Input material —
________________________
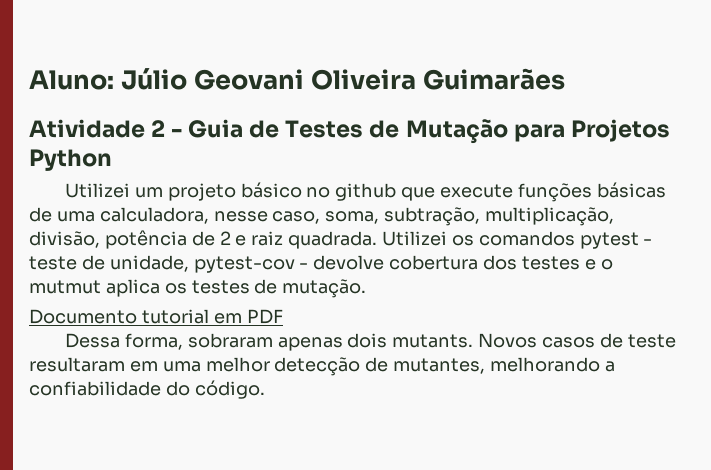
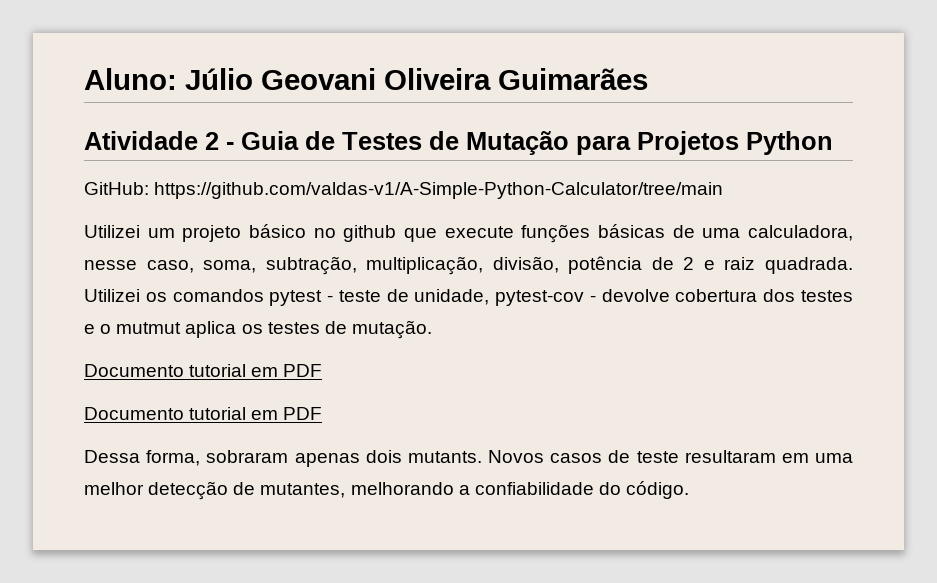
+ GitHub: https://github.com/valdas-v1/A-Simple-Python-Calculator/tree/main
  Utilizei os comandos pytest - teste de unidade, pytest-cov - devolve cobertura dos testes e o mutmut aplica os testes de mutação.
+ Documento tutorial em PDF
________________________
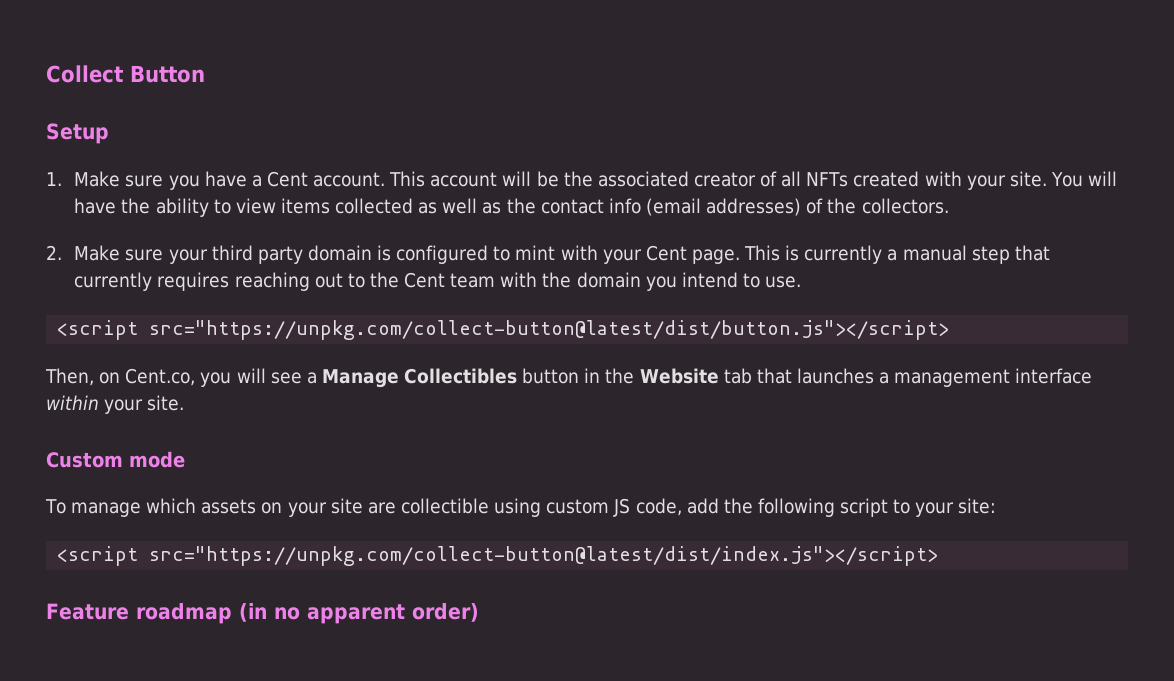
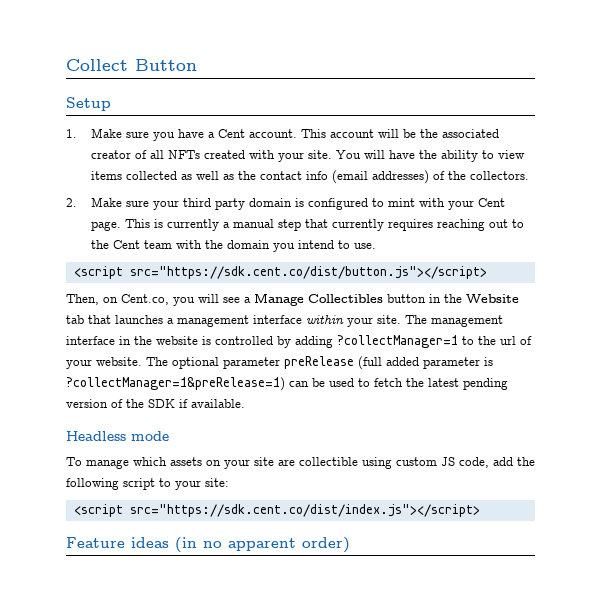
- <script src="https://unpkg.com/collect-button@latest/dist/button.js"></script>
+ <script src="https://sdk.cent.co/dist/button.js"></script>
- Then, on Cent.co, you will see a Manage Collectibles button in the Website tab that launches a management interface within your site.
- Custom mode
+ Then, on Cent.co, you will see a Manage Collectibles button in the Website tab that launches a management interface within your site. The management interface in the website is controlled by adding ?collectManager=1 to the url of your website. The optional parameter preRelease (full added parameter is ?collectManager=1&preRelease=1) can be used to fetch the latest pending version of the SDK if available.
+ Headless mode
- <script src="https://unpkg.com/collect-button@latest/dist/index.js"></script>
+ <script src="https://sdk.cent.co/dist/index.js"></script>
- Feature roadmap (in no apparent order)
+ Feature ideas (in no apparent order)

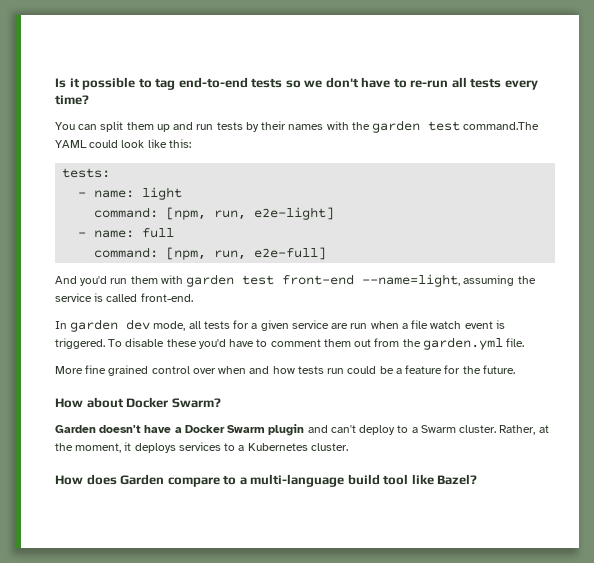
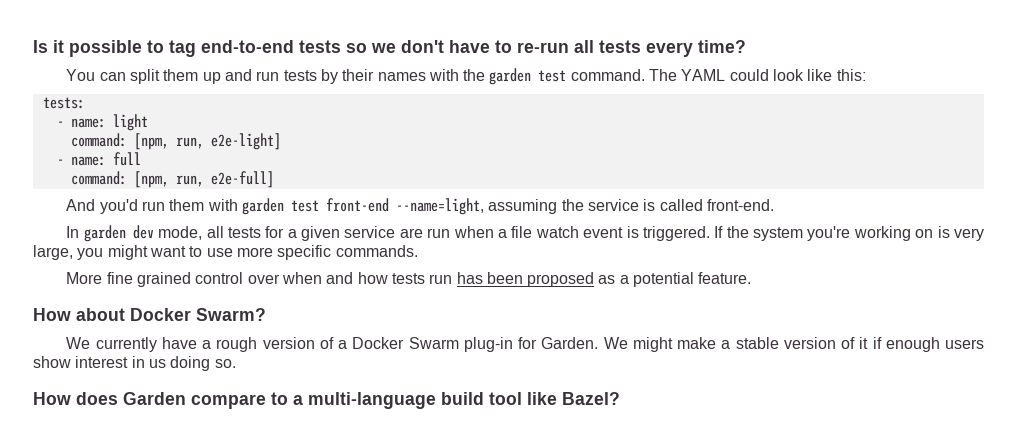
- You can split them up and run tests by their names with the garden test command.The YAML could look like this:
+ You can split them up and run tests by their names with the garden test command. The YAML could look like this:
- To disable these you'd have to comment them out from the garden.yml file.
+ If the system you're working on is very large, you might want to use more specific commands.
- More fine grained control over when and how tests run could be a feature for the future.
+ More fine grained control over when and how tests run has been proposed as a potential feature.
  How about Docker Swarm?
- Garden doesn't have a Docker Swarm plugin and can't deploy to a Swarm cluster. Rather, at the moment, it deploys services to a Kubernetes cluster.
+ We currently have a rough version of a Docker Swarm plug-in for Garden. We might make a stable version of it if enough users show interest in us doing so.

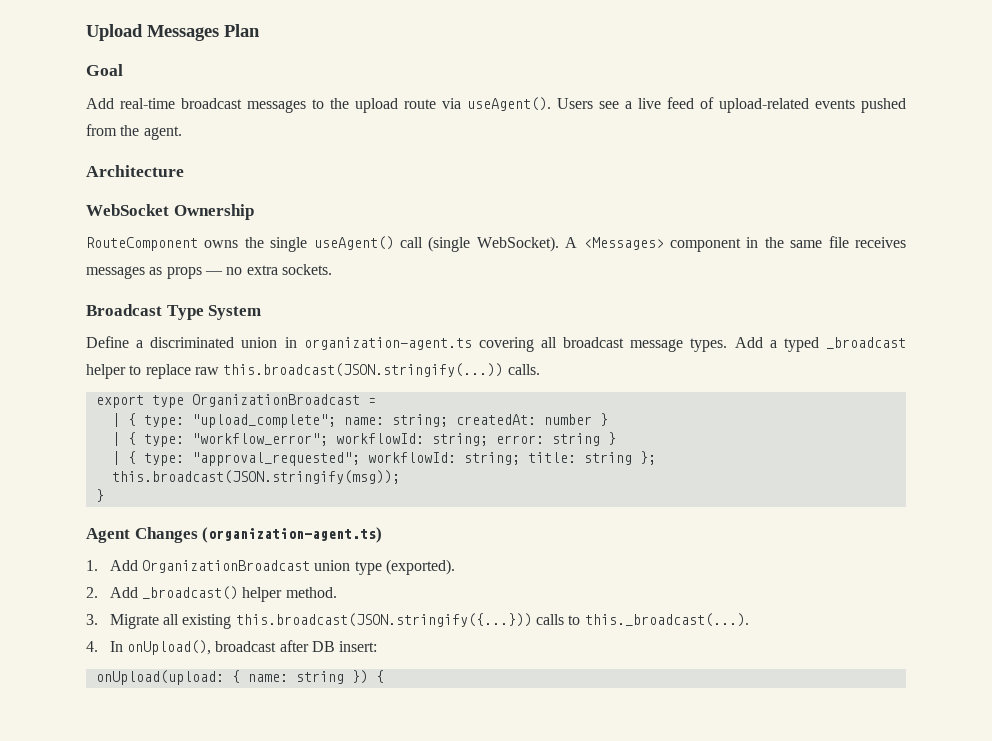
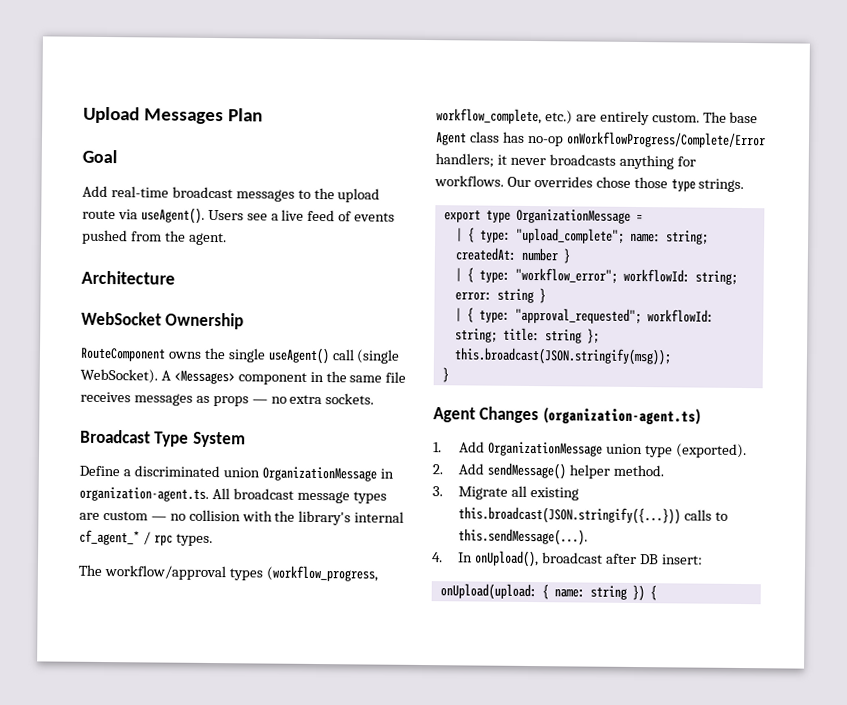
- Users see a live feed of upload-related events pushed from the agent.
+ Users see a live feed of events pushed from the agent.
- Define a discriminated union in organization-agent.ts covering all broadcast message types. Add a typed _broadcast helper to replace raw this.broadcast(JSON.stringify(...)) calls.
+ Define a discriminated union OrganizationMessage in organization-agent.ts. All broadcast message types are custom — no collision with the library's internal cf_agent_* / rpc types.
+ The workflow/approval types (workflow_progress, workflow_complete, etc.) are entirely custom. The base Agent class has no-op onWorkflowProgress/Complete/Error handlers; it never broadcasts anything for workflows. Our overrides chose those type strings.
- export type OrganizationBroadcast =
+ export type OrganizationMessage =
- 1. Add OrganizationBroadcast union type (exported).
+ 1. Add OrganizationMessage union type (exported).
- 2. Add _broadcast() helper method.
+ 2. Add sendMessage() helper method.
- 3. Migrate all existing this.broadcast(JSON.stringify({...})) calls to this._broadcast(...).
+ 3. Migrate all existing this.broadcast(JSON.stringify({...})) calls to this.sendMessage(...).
________________________
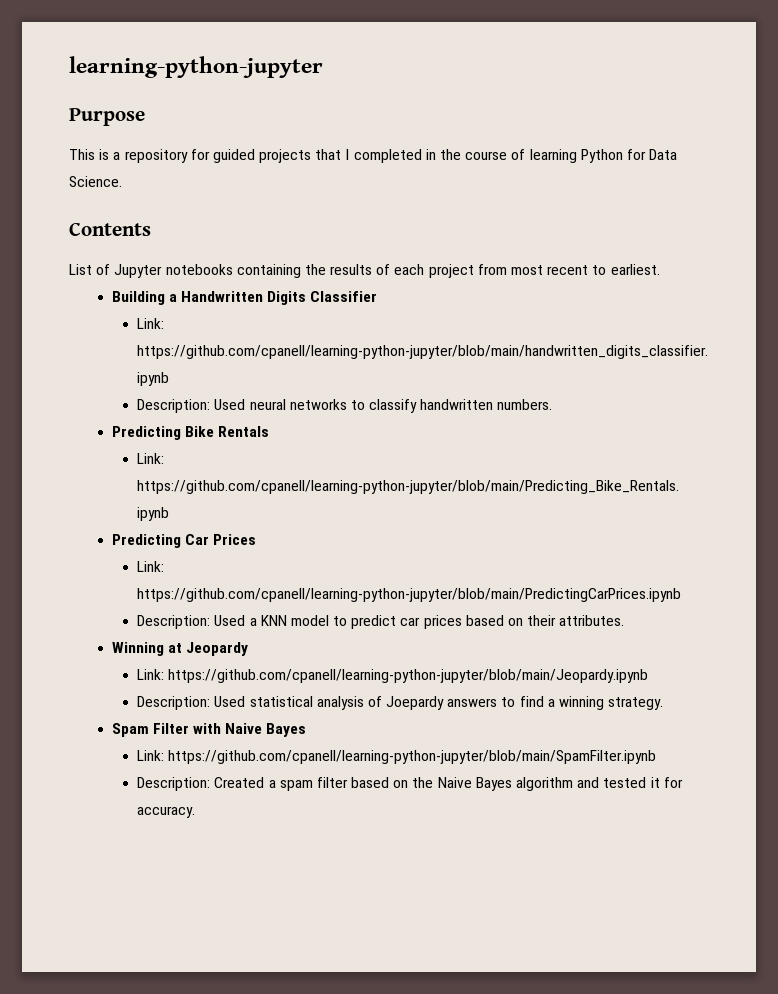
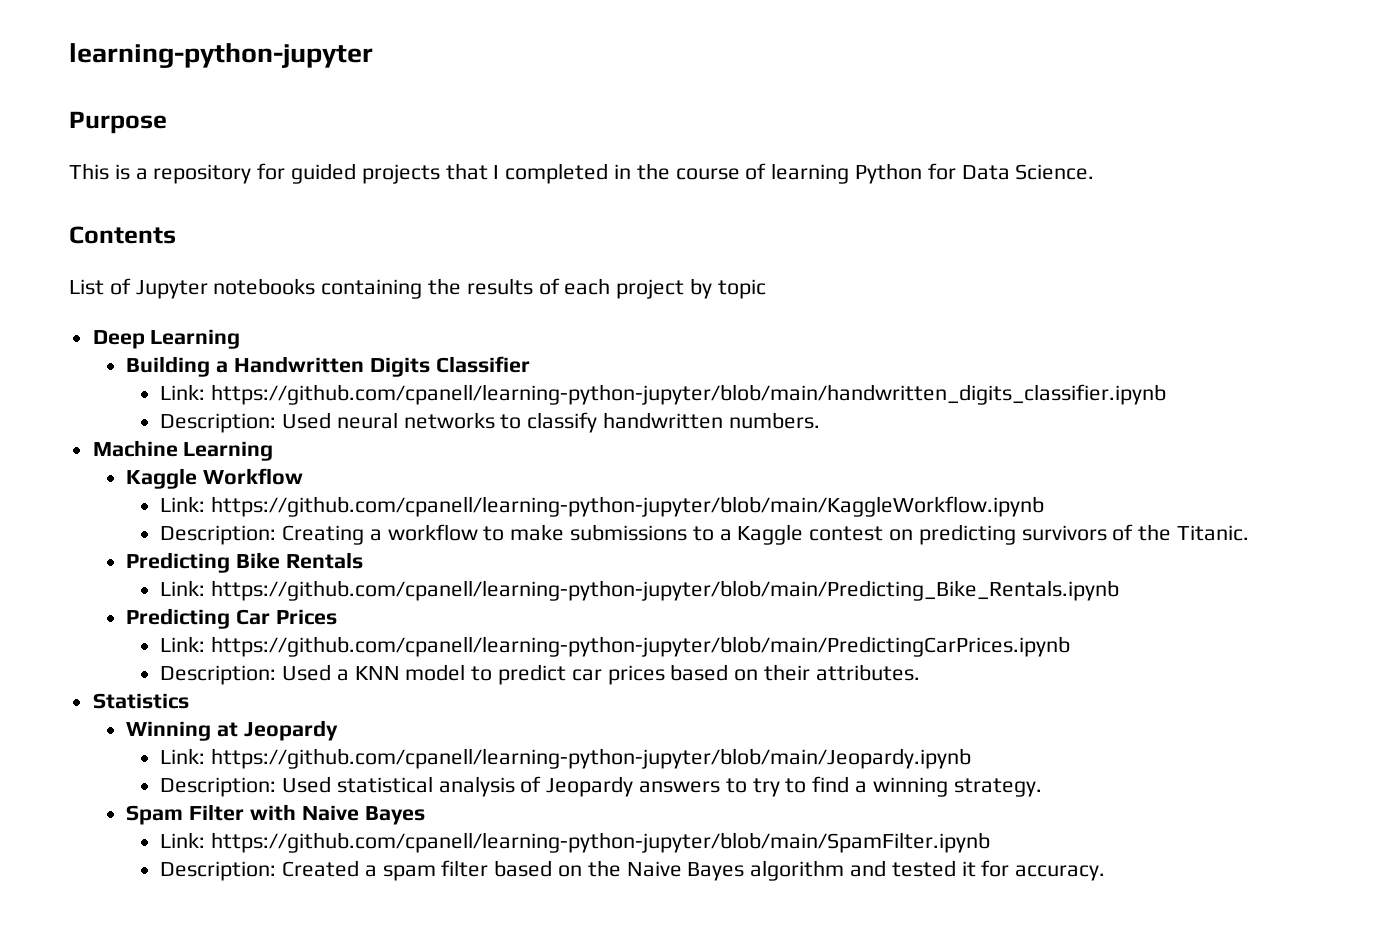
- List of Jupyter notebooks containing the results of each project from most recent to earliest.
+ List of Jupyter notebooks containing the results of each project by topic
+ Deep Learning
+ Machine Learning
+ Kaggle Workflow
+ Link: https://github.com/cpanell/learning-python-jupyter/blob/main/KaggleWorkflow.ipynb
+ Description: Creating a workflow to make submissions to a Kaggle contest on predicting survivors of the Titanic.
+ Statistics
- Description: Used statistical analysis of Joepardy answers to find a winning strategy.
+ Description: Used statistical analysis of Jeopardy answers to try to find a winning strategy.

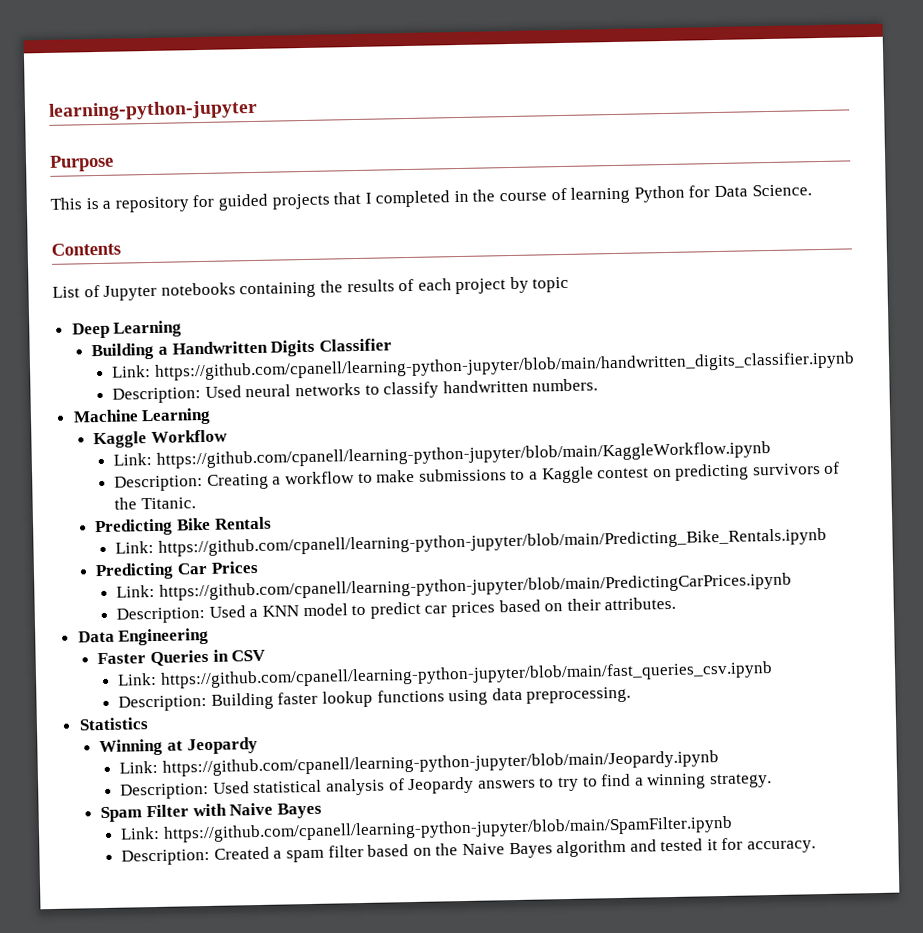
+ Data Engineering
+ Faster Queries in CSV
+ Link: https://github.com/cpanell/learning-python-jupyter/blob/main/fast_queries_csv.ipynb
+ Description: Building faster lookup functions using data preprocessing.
________________________
Work to be completed —
From the line with "us doing so." up to and including the line with "export type OrganizationMessage" above, retype every line exactly and nothing more; leave out the pictures.

Exercise answer —
+ We currently have a rough version of a Docker Swarm plug-in for Garden. We might make a stable version of it if enough users show interest in us doing so.

- Users see a live feed of upload-related events pushed from the agent.
+ Users see a live feed of events pushed from the agent.
- Define a discriminated union in organization-agent.ts covering all broadcast message types. Add a typed _broadcast helper to replace raw this.broadcast(JSON.stringify(...)) calls.
+ Define a discriminated union OrganizationMessage in organization-agent.ts. All broadcast message types are custom — no collision with the library's internal cf_agent_* / rpc types.
+ The workflow/approval types (workflow_progress, workflow_complete, etc.) are entirely custom. The base Agent class has no-op onWorkflowProgress/Complete/Error handlers; it never broadcasts anything for workflows. Our overrides chose those type strings.
- export type OrganizationBroadcast =
+ export type OrganizationMessage =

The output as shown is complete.